Itemized modification records
%%

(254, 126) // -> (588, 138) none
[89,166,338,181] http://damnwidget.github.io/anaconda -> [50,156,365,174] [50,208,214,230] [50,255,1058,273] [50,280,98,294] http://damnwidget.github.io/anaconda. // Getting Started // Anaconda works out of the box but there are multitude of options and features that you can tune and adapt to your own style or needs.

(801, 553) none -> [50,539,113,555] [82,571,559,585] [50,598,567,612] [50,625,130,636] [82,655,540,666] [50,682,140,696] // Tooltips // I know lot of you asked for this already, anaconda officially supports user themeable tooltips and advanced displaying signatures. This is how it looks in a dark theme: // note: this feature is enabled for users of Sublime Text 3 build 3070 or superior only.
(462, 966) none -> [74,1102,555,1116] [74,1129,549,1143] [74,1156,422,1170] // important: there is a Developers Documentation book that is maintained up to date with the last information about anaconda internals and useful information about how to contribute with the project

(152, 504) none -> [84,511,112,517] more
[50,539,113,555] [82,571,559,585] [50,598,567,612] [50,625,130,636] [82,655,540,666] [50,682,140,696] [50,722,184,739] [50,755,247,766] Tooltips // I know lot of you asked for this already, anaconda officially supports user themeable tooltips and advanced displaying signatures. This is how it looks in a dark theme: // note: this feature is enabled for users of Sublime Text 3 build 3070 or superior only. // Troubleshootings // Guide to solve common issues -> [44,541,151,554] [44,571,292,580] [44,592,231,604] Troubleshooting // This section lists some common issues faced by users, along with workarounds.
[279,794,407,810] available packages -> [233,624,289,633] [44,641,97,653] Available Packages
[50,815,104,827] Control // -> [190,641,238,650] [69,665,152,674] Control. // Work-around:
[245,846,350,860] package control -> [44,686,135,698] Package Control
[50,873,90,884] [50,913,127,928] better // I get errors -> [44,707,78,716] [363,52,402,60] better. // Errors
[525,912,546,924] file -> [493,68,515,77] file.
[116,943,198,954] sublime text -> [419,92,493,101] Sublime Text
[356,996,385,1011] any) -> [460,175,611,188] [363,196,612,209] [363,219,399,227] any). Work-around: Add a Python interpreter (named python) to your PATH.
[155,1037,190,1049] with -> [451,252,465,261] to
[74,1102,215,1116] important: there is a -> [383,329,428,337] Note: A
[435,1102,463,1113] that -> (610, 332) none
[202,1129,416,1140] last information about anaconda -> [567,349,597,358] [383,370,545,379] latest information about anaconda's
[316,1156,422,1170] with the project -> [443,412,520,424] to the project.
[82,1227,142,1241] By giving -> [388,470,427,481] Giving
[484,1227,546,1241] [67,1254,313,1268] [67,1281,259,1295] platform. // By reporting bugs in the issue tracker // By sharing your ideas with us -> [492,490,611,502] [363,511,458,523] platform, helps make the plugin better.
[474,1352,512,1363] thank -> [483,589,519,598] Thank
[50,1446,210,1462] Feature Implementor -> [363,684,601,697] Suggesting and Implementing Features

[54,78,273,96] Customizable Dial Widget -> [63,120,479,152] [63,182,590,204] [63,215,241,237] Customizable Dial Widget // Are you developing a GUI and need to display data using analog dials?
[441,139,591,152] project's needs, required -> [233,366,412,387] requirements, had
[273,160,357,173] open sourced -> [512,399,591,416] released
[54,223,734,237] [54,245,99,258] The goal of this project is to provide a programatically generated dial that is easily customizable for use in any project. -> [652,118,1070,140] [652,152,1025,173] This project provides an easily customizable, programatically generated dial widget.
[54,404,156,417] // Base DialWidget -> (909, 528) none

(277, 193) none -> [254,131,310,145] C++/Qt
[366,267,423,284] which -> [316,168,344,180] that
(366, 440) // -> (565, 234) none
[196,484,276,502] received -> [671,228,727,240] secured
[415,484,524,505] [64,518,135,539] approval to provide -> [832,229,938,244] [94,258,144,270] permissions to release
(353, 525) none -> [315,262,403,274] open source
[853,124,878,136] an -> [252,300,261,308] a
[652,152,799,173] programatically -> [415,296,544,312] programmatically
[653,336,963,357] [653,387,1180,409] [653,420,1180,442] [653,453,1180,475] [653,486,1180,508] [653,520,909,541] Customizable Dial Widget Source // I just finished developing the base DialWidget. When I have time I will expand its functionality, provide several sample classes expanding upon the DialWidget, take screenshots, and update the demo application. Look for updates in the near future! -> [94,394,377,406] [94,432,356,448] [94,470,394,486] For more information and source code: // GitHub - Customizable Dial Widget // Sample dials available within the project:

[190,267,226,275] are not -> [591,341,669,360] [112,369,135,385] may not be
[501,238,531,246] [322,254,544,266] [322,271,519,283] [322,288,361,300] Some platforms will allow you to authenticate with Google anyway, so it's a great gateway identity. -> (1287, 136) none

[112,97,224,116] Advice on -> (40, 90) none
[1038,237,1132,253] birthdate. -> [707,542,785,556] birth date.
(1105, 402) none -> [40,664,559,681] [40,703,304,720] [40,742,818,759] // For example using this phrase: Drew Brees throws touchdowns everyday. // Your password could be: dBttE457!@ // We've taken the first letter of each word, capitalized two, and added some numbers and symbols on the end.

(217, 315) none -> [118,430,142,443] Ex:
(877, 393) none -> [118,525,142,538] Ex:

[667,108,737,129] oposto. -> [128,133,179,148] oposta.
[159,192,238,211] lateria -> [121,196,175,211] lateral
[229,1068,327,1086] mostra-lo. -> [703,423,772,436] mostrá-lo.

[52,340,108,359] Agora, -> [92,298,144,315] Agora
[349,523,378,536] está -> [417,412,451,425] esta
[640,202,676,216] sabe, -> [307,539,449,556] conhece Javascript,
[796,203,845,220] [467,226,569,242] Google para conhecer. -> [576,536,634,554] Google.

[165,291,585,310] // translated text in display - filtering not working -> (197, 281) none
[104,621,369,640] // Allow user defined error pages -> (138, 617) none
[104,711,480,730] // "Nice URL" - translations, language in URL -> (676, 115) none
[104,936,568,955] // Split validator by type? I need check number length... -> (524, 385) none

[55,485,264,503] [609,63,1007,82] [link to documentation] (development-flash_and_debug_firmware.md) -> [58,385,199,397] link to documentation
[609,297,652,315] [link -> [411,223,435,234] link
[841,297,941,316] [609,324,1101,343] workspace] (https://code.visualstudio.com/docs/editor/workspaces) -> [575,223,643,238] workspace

%%

Directions for this task: So that nothing is lost, write out each record exactly as it appears above.

Task solution:
(254, 126) // -> (588, 138) none
[89,166,338,181] http://damnwidget.github.io/anaconda -> [50,156,365,174] [50,208,214,230] [50,255,1058,273] [50,280,98,294] http://damnwidget.github.io/anaconda. // Getting Started // Anaconda works out of the box but there are multitude of options and features that you can tune and adapt to your own style or needs.

(801, 553) none -> [50,539,113,555] [82,571,559,585] [50,598,567,612] [50,625,130,636] [82,655,540,666] [50,682,140,696] // Tooltips // I know lot of you asked for this already, anaconda officially supports user themeable tooltips and advanced displaying signatures. This is how it looks in a dark theme: // note: this feature is enabled for users of Sublime Text 3 build 3070 or superior only.
(462, 966) none -> [74,1102,555,1116] [74,1129,549,1143] [74,1156,422,1170] // important: there is a Developers Documentation book that is maintained up to date with the last information about anaconda internals and useful information about how to contribute with the project

(152, 504) none -> [84,511,112,517] more
[50,539,113,555] [82,571,559,585] [50,598,567,612] [50,625,130,636] [82,655,540,666] [50,682,140,696] [50,722,184,739] [50,755,247,766] Tooltips // I know lot of you asked for this already, anaconda officially supports user themeable tooltips and advanced displaying signatures. This is how it looks in a dark theme: // note: this feature is enabled for users of Sublime Text 3 build 3070 or superior only. // Troubleshootings // Guide to solve common issues -> [44,541,151,554] [44,571,292,580] [44,592,231,604] Troubleshooting // This section lists some common issues faced by users, along with workarounds.
[279,794,407,810] available packages -> [233,624,289,633] [44,641,97,653] Available Packages
[50,815,104,827] Control // -> [190,641,238,650] [69,665,152,674] Control. // Work-around:
[245,846,350,860] package control -> [44,686,135,698] Package Control
[50,873,90,884] [50,913,127,928] better // I get errors -> [44,707,78,716] [363,52,402,60] better. // Errors
[525,912,546,924] file -> [493,68,515,77] file.
[116,943,198,954] sublime text -> [419,92,493,101] Sublime Text
[356,996,385,1011] any) -> [460,175,611,188] [363,196,612,209] [363,219,399,227] any). Work-around: Add a Python interpreter (named python) to your PATH.
[155,1037,190,1049] with -> [451,252,465,261] to
[74,1102,215,1116] important: there is a -> [383,329,428,337] Note: A
[435,1102,463,1113] that -> (610, 332) none
[202,1129,416,1140] last information about anaconda -> [567,349,597,358] [383,370,545,379] latest information about anaconda's
[316,1156,422,1170] with the project -> [443,412,520,424] to the project.
[82,1227,142,1241] By giving -> [388,470,427,481] Giving
[484,1227,546,1241] [67,1254,313,1268] [67,1281,259,1295] platform. // By reporting bugs in the issue tracker // By sharing your ideas with us -> [492,490,611,502] [363,511,458,523] platform, helps make the plugin better.
[474,1352,512,1363] thank -> [483,589,519,598] Thank
[50,1446,210,1462] Feature Implementor -> [363,684,601,697] Suggesting and Implementing Features

[54,78,273,96] Customizable Dial Widget -> [63,120,479,152] [63,182,590,204] [63,215,241,237] Customizable Dial Widget // Are you developing a GUI and need to display data using analog dials?
[441,139,591,152] project's needs, required -> [233,366,412,387] requirements, had
[273,160,357,173] open sourced -> [512,399,591,416] released
[54,223,734,237] [54,245,99,258] The goal of this project is to provide a programatically generated dial that is easily customizable for use in any project. -> [652,118,1070,140] [652,152,1025,173] This project provides an easily customizable, programatically generated dial widget.
[54,404,156,417] // Base DialWidget -> (909, 528) none

(277, 193) none -> [254,131,310,145] C++/Qt
[366,267,423,284] which -> [316,168,344,180] that
(366, 440) // -> (565, 234) none
[196,484,276,502] received -> [671,228,727,240] secured
[415,484,524,505] [64,518,135,539] approval to provide -> [832,229,938,244] [94,258,144,270] permissions to release
(353, 525) none -> [315,262,403,274] open source
[853,124,878,136] an -> [252,300,261,308] a
[652,152,799,173] programatically -> [415,296,544,312] programmatically
[653,336,963,357] [653,387,1180,409] [653,420,1180,442] [653,453,1180,475] [653,486,1180,508] [653,520,909,541] Customizable Dial Widget Source // I just finished developing the base DialWidget. When I have time I will expand its functionality, provide several sample classes expanding upon the DialWidget, take screenshots, and update the demo application. Look for updates in the near future! -> [94,394,377,406] [94,432,356,448] [94,470,394,486] For more information and source code: // GitHub - Customizable Dial Widget // Sample dials available within the project:

[190,267,226,275] are not -> [591,341,669,360] [112,369,135,385] may not be
[501,238,531,246] [322,254,544,266] [322,271,519,283] [322,288,361,300] Some platforms will allow you to authenticate with Google anyway, so it's a great gateway identity. -> (1287, 136) none

[112,97,224,116] Advice on -> (40, 90) none
[1038,237,1132,253] birthdate. -> [707,542,785,556] birth date.
(1105, 402) none -> [40,664,559,681] [40,703,304,720] [40,742,818,759] // For example using this phrase: Drew Brees throws touchdowns everyday. // Your password could be: dBttE457!@ // We've taken the first letter of each word, capitalized two, and added some numbers and symbols on the end.

(217, 315) none -> [118,430,142,443] Ex:
(877, 393) none -> [118,525,142,538] Ex:

[667,108,737,129] oposto. -> [128,133,179,148] oposta.
[159,192,238,211] lateria -> [121,196,175,211] lateral
[229,1068,327,1086] mostra-lo. -> [703,423,772,436] mostrá-lo.

[52,340,108,359] Agora, -> [92,298,144,315] Agora
[349,523,378,536] está -> [417,412,451,425] esta
[640,202,676,216] sabe, -> [307,539,449,556] conhece Javascript,
[796,203,845,220] [467,226,569,242] Google para conhecer. -> [576,536,634,554] Google.

[165,291,585,310] // translated text in display - filtering not working -> (197, 281) none
[104,621,369,640] // Allow user defined error pages -> (138, 617) none
[104,711,480,730] // "Nice URL" - translations, language in URL -> (676, 115) none
[104,936,568,955] // Split validator by type? I need check number length... -> (524, 385) none

[55,485,264,503] [609,63,1007,82] [link to documentation] (development-flash_and_debug_firmware.md) -> [58,385,199,397] link to documentation
[609,297,652,315] [link -> [411,223,435,234] link
[841,297,941,316] [609,324,1101,343] workspace] (https://code.visualstudio.com/docs/editor/workspaces) -> [575,223,643,238] workspace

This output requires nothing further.